With respect to survival, we found no statistical difference for delays on adjuvant radiotherapy in patients with early breast cancer. However, we did find a statistical decrease in DSS in patients with locally advanced cancer and a delay of 60 days or more before starting radiotherapy (P>0.001). A meta-analysis conducted by Chan et al. indicated a relative risk of 1.11/month of adjuvant radiotherapy delay for local relapse even when chemotherapy was offered, but no significant effect was observed on distant metastasis or overall survival [22]. Overall, the literature shows varying conclusions suggesting that radiotherapy should not be delayed more than 20 weeks after surgery when adjuvant chemotherapy is not administered [23]. Karlsson et al. indicated radiotherapy timing was not significantly associated with the interval to local recurrence, disease-free survival or overall survival in patients receiving adjuvant endocrine therapy for radiotherapy delays of up to 20 weeks [24]. Regarding the impact of delaying radiotherapy until completion of systemic treatment, studies indicate there is no impact on overall survival with chemotherapy administered first; it is suggested that adjuvant radiotherapy should be administered within seven months of surgery [23,25].

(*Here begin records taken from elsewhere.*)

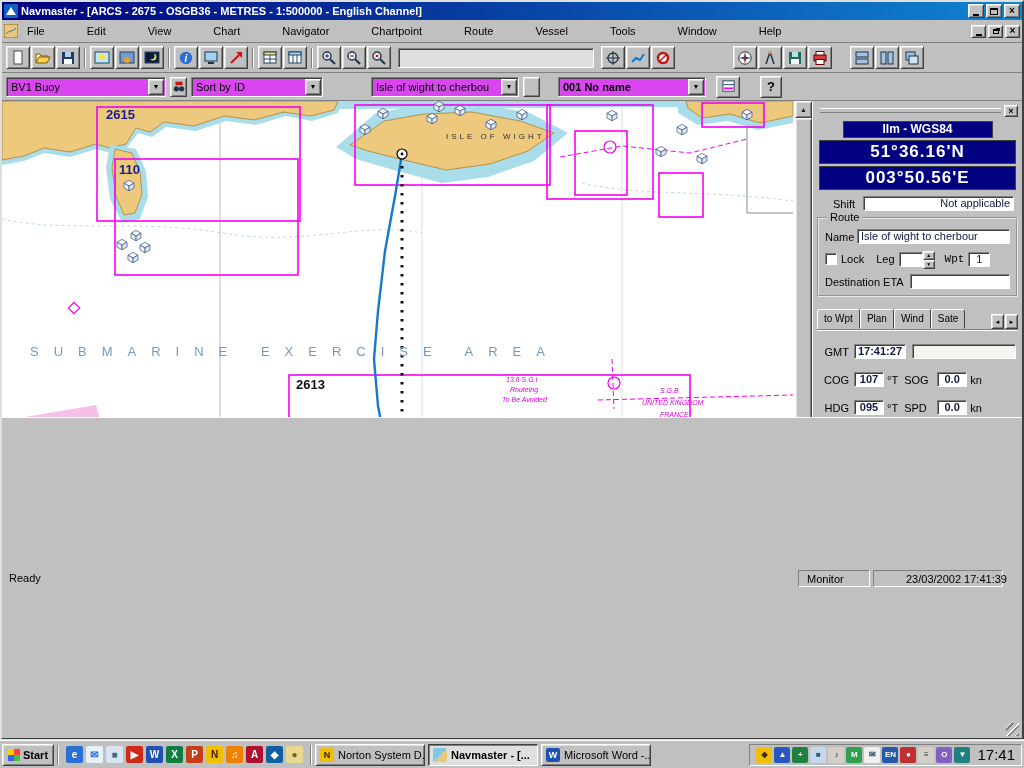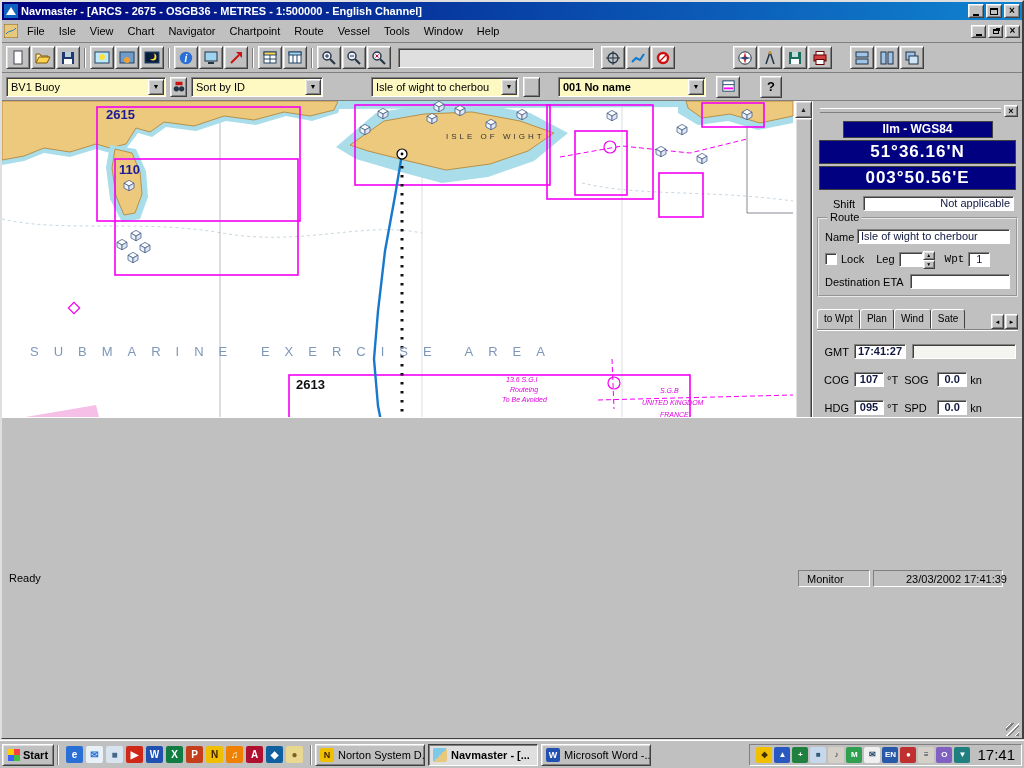--- a/index.html
+++ b/index.html
@@ -24,34 +24,34 @@
   .cap-btns { display:flex; gap:2px; }
   .cap { width:16px; height:14px; display:flex; align-items:center; justify-content:center;
          font-size:10px; line-height:10px; font-weight:bold; color:#000; padding:0; cursor:default; }
   .glyph-min { display:block; width:6px; height:2px; background:#000; margin-top:7px; }
   .glyph-max { display:block; width:8px; height:7px; border:1px solid #000; border-top:2px solid #000; }
   .glyph-restore { display:block; width:6px; height:5px; border:1px solid #000; border-top:2px solid #000; box-shadow:2px -2px 0 -1px #000; }
 
   .menubar { height:23px; flex:0 0 23px; display:flex; align-items:center; padding:0 2px;
              border-bottom:1px solid #808080; box-shadow:0 1px 0 #ffffff; }
   .child-icon { width:14px; height:14px; display:inline-flex; margin-right:2px; }
-  #menu-items { display:flex; flex:1; }
+  #menu-items { display:flex; flex:1;gap:28px; }
   .menu-item { padding:3px 7px; font-size:11px; }
   .mdi-btns { display:flex; gap:2px; }
   .mdi-btns .cap { width:15px; height:13px; }
 
   .toolbar { display:flex; align-items:center; padding:2px 4px; gap:1px;
              border-bottom:1px solid #808080; box-shadow:0 1px 0 #ffffff; background:#c0c0c0; }
   .tb1 { height:30px; flex:0 0 30px; }
   .tb2 { height:28px; flex:0 0 28px; gap:4px; }
   .tbtn { width:24px; height:23px; display:flex; align-items:center; justify-content:center; padding:0; }
   .tsep { width:2px; height:20px; margin:0 3px; border-left:1px solid #808080; border-right:1px solid #fff; display:inline-block; }
   .tb-readout { width:196px; height:20px; margin:0 6px; background:#dfdfdf; }
 
-  .combo { height:20px; display:flex; align-items:center; background:#fef9c3;
+  .combo { height:20px; display:flex; align-items:center; background:#d946ef;
            border:1px solid; border-color:#808080 #ffffff #ffffff #808080; box-shadow:inset 1px 1px 0 #404040;
            padding-left:4px; font-size:11px; }
   .combo-text { flex:1; white-space:nowrap; overflow:hidden; }
   .combo-arrow { width:16px; height:16px; margin:1px; display:flex; align-items:center; justify-content:center; font-size:7px; flex:0 0 16px; }
   .c-chartpoint { width:160px; } .c-sort { width:132px; margin-right:44px;justify-content:flex-end; }
   .c-route { width:148px; } .c-wpt { width:148px; margin-left:14px; font-weight:bold; }
   .sqbtn { width:17px; height:20px; display:flex; align-items:center; justify-content:center; padding:0; }
   .helpbtn { width:22px; height:22px; font-weight:bold; font-size:13px; margin-left:16px; }
 
   
@@ -175,21 +175,21 @@
 
   <div class="menubar">
     <span class="child-icon">
       <svg width="14" height="14">
           <rect width="14" height="14" fill="#e8c87c" stroke="#806020"></rect>
           <path d="M2,10 C5,6 9,8 12,4" stroke="#1878cc" fill="none"></path>
         </svg>
     </span>
     <span id="menu-items">
         <span class="menu-item">File</span>
-        <span class="menu-item">Isle</span>
+        <span class="menu-item">Edit</span>
         <span class="menu-item">View</span>
         <span class="menu-item">Chart</span>
         <span class="menu-item">Navigator</span>
         <span class="menu-item">Chartpoint</span>
         <span class="menu-item">Route</span>
         <span class="menu-item">Vessel</span>
         <span class="menu-item">Tools</span>
         <span class="menu-item">Window</span>
         <span class="menu-item">Help</span>
       </span>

Our findings support the importance of avoiding unnecessary delays in initiating radiotherapy. To our knowledge, this the first such study in a Mexican population. Although the sample size of our population was adequate, the major bias of our study was the lack of a randomized design; therefore, it should be interpreted only as a retrospective analysis.

Conclusions

Results available on relapse and survival are inconclusive, and, in the absence of randomized evidence on the timing of adjuvant treatments, delays in the initiation of radiotherapy should be avoided. Waiting times for radiotherapy should be as short as reasonably achievable, given the specific risk factors in the individual patient.